[Web document revisions]
[Start of Attachment]
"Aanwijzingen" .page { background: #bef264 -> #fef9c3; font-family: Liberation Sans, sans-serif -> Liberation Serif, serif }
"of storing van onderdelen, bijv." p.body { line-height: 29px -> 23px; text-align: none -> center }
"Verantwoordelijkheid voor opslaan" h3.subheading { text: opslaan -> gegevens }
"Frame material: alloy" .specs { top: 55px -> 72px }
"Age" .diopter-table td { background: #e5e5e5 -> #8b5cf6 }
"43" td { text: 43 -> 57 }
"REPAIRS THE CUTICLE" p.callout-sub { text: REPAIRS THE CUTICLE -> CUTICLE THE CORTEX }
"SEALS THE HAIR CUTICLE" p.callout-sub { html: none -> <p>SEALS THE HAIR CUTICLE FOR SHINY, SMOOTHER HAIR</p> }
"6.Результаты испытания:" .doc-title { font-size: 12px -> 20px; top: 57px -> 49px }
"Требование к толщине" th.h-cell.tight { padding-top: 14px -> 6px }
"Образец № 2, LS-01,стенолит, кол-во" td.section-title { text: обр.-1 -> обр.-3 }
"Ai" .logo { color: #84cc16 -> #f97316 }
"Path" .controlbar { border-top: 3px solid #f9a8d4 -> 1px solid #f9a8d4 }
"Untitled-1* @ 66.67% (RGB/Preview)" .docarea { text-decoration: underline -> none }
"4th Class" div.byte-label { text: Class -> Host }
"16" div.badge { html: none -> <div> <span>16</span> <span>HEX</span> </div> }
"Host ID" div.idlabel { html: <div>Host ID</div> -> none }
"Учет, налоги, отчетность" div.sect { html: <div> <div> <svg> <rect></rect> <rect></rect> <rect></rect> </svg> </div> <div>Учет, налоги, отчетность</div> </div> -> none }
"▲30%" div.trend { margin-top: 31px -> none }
[End of Attachment]
** REQUIRED WORK **
Pull out every line holding "none" from the records above, and copy it.

** THE ANSWER **
"of storing van onderdelen, bijv." p.body { line-height: 29px -> 23px; text-align: none -> center }
"SEALS THE HAIR CUTICLE" p.callout-sub { html: none -> <p>SEALS THE HAIR CUTICLE FOR SHINY, SMOOTHER HAIR</p> }
"Untitled-1* @ 66.67% (RGB/Preview)" .docarea { text-decoration: underline -> none }
"16" div.badge { html: none -> <div> <span>16</span> <span>HEX</span> </div> }
"Host ID" div.idlabel { html: <div>Host ID</div> -> none }
"Учет, налоги, отчетность" div.sect { html: <div> <div> <svg> <rect></rect> <rect></rect> <rect></rect> </svg> </div> <div>Учет, налоги, отчетность</div> </div> -> none }
"▲30%" div.trend { margin-top: 31px -> none }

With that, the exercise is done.